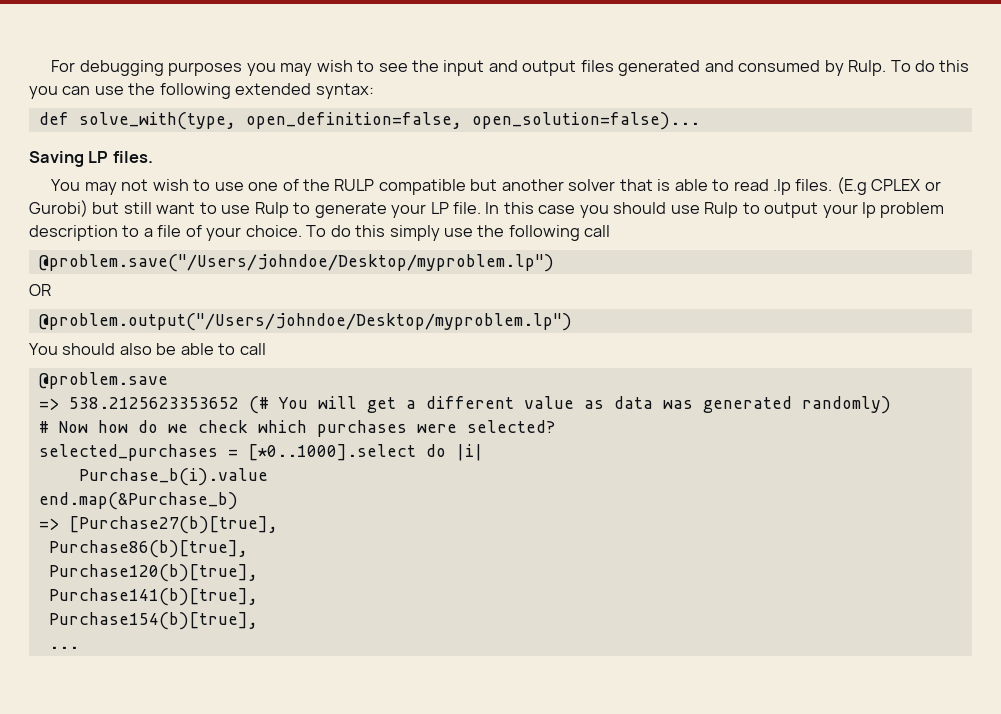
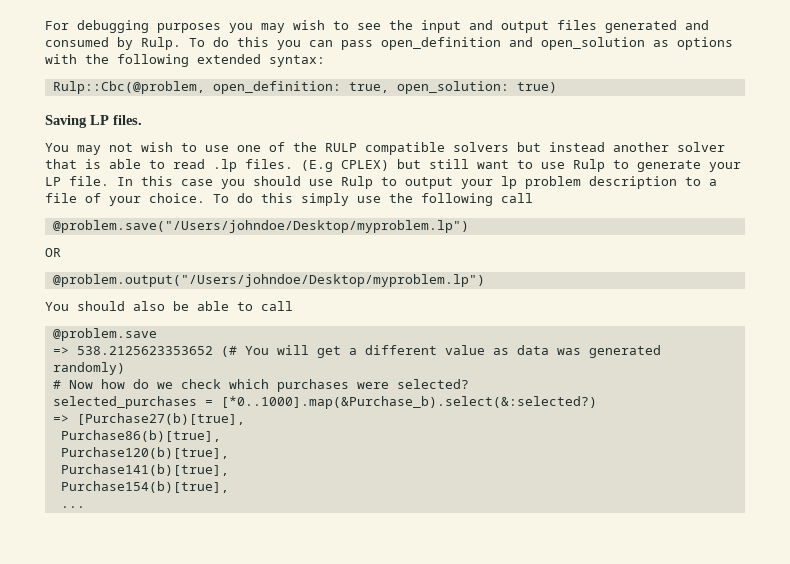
- To do this you can use the following extended syntax:
+ To do this you can pass open_definition and open_solution as options with the following extended syntax:
- def solve_with(type, open_definition=false, open_solution=false)...
+ Rulp::Cbc(@problem, open_definition: true, open_solution: true)
- You may not wish to use one of the RULP compatible but another solver that is able to read .lp files.
+ You may not wish to use one of the RULP compatible solvers but instead another solver that is able to read .lp files.
- (E.g CPLEX or Gurobi) but still want to use Rulp to generate your LP file.
+ (E.g CPLEX) but still want to use Rulp to generate your LP file.
- selected_purchases = [*0..1000].select do |i|
- Purchase_b(i).value
- end.map(&Purchase_b)
+ selected_purchases = [*0..1000].map(&Purchase_b).select(&:selected?)

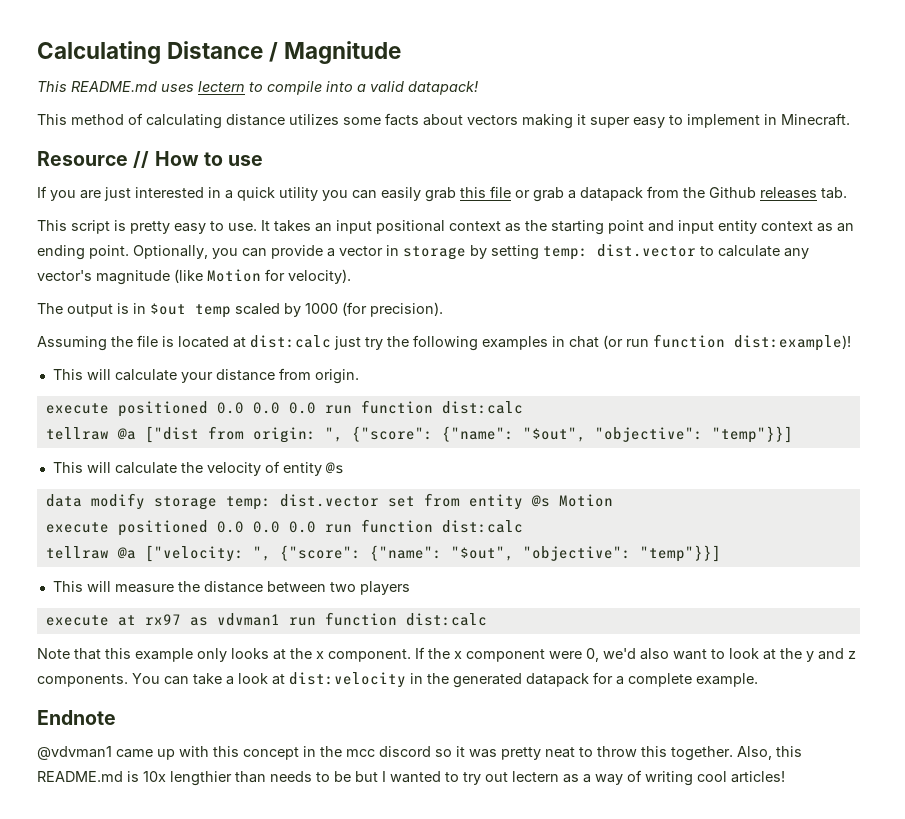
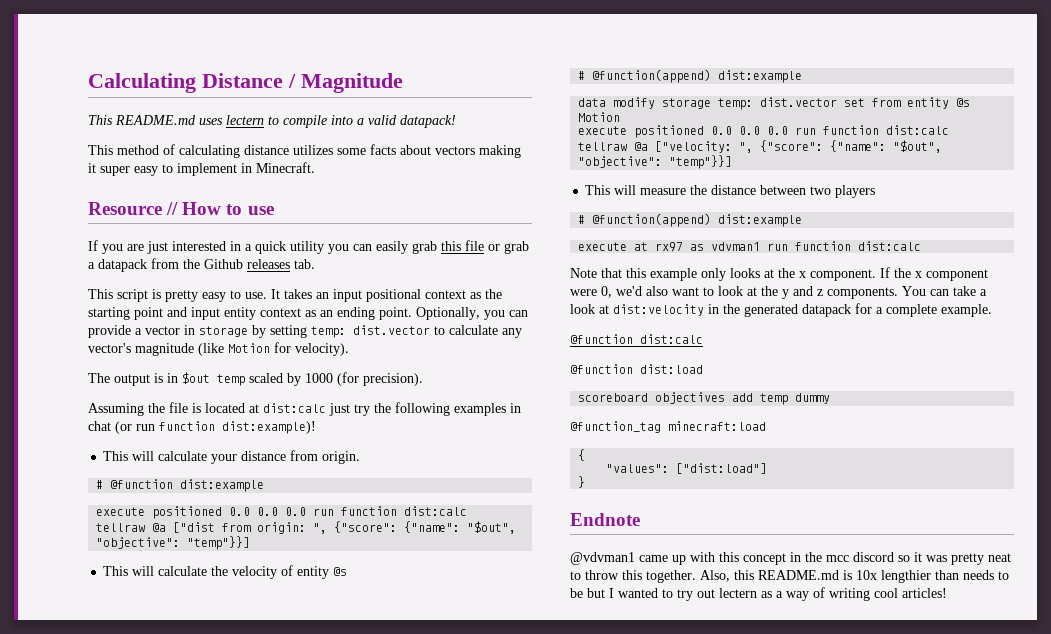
+ # @function dist:example
  This will calculate the velocity of entity @s
+ # @function(append) dist:example
  This will measure the distance between two players
+ # @function(append) dist:example
+ @function dist:calc
+ @function dist:load
+ scoreboard objectives add temp dummy
+ @function_tag minecraft:load
+ {
+ "values": ["dist:load"]
+ }

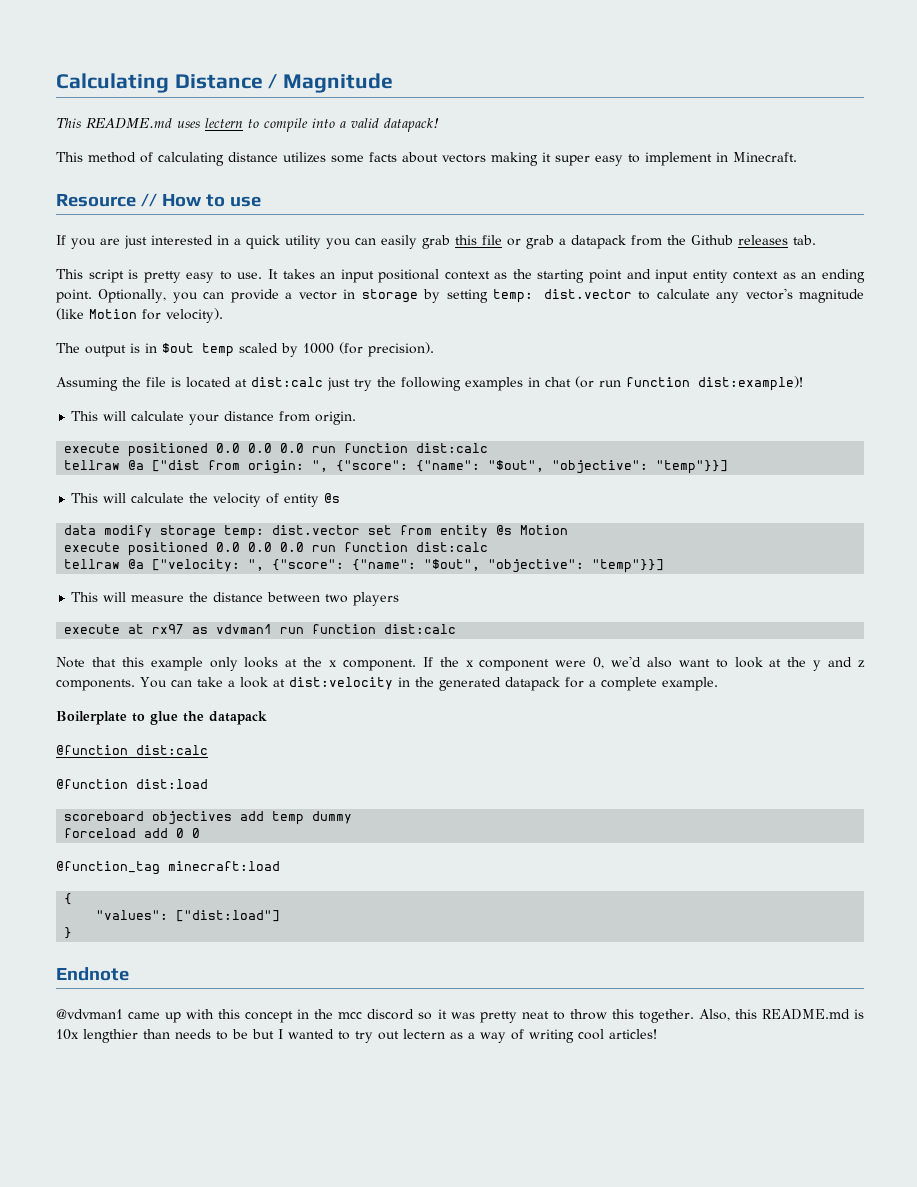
- # @function dist:example
  This will calculate the velocity of entity @s
- # @function(append) dist:example
  This will measure the distance between two players
- # @function(append) dist:example
+ Boilerplate to glue the datapack
+ forceload add 0 0

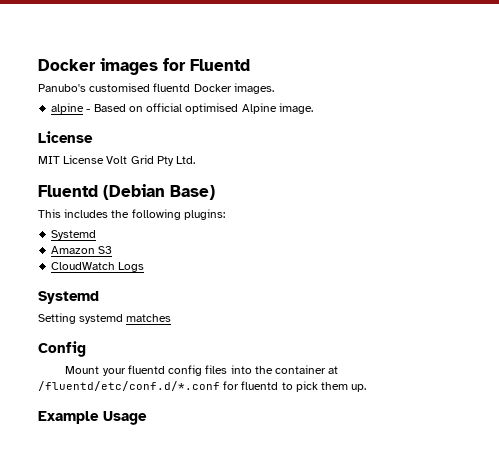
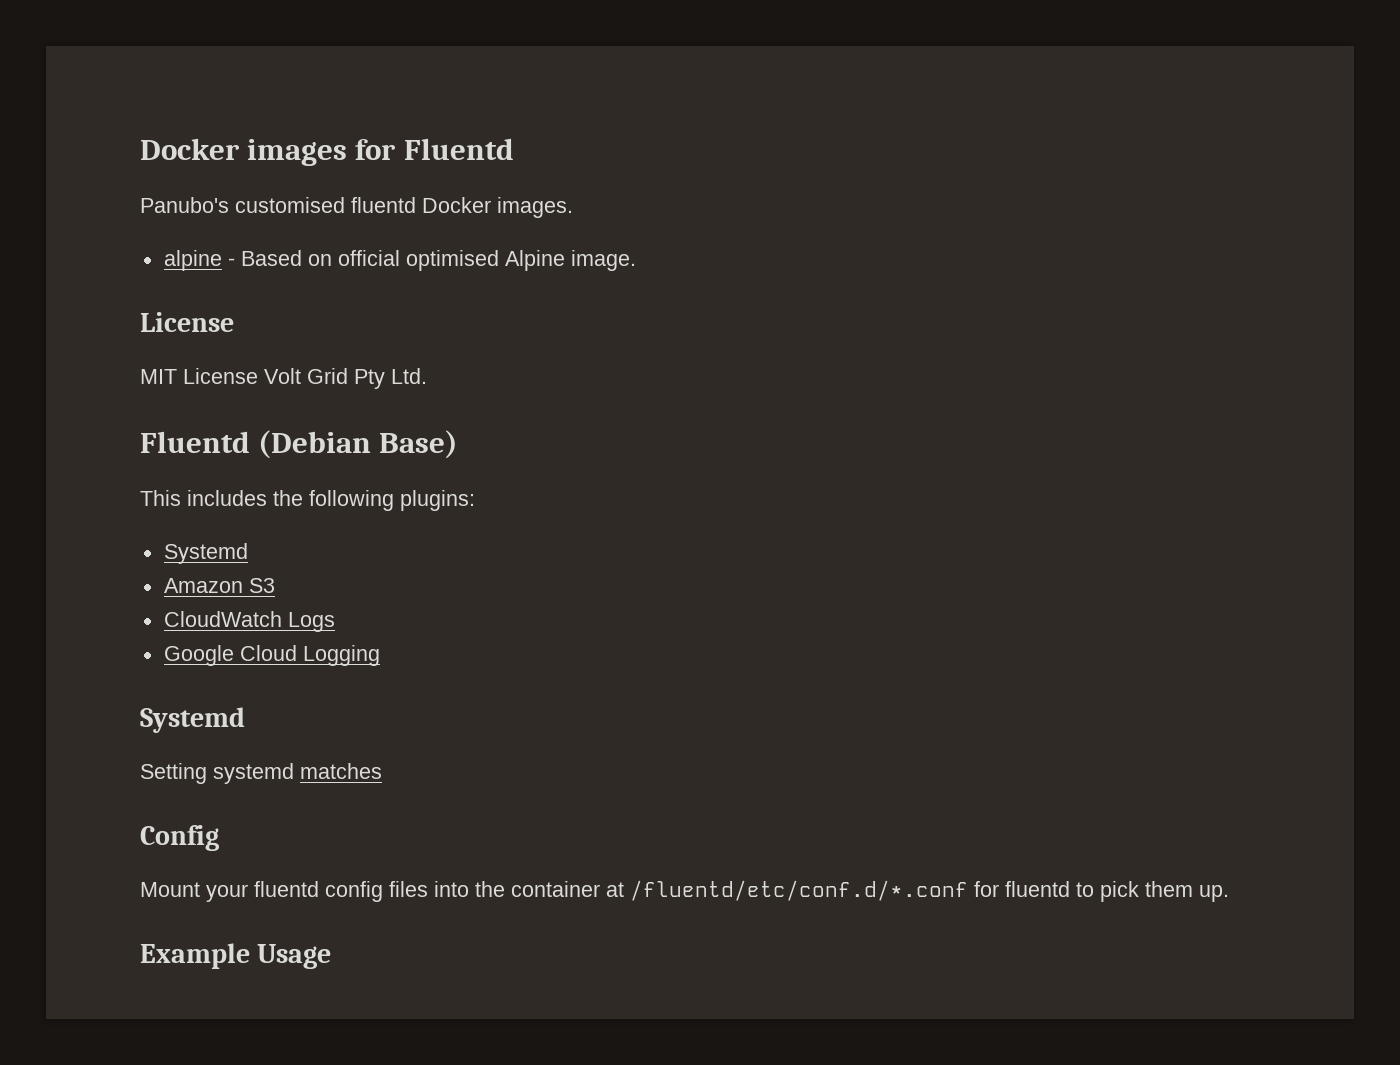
+ Google Cloud Logging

→ **EXERCISE DIRECTIONS**
Repeat each line of the records exactly, dropping the pictures.

→ **EXPECTED OUTPUT**
- To do this you can use the following extended syntax:
+ To do this you can pass open_definition and open_solution as options with the following extended syntax:
- def solve_with(type, open_definition=false, open_solution=false)...
+ Rulp::Cbc(@problem, open_definition: true, open_solution: true)
- You may not wish to use one of the RULP compatible but another solver that is able to read .lp files.
+ You may not wish to use one of the RULP compatible solvers but instead another solver that is able to read .lp files.
- (E.g CPLEX or Gurobi) but still want to use Rulp to generate your LP file.
+ (E.g CPLEX) but still want to use Rulp to generate your LP file.
- selected_purchases = [*0..1000].select do |i|
- Purchase_b(i).value
- end.map(&Purchase_b)
+ selected_purchases = [*0..1000].map(&Purchase_b).select(&:selected?)

+ # @function dist:example
  This will calculate the velocity of entity @s
+ # @function(append) dist:example
  This will measure the distance between two players
+ # @function(append) dist:example
+ @function dist:calc
+ @function dist:load
+ scoreboard objectives add temp dummy
+ @function_tag minecraft:load
+ {
+ "values": ["dist:load"]
+ }

- # @function dist:example
  This will calculate the velocity of entity @s
- # @function(append) dist:example
  This will measure the distance between two players
- # @function(append) dist:example
+ Boilerplate to glue the datapack
+ forceload add 0 0

+ Google Cloud Logging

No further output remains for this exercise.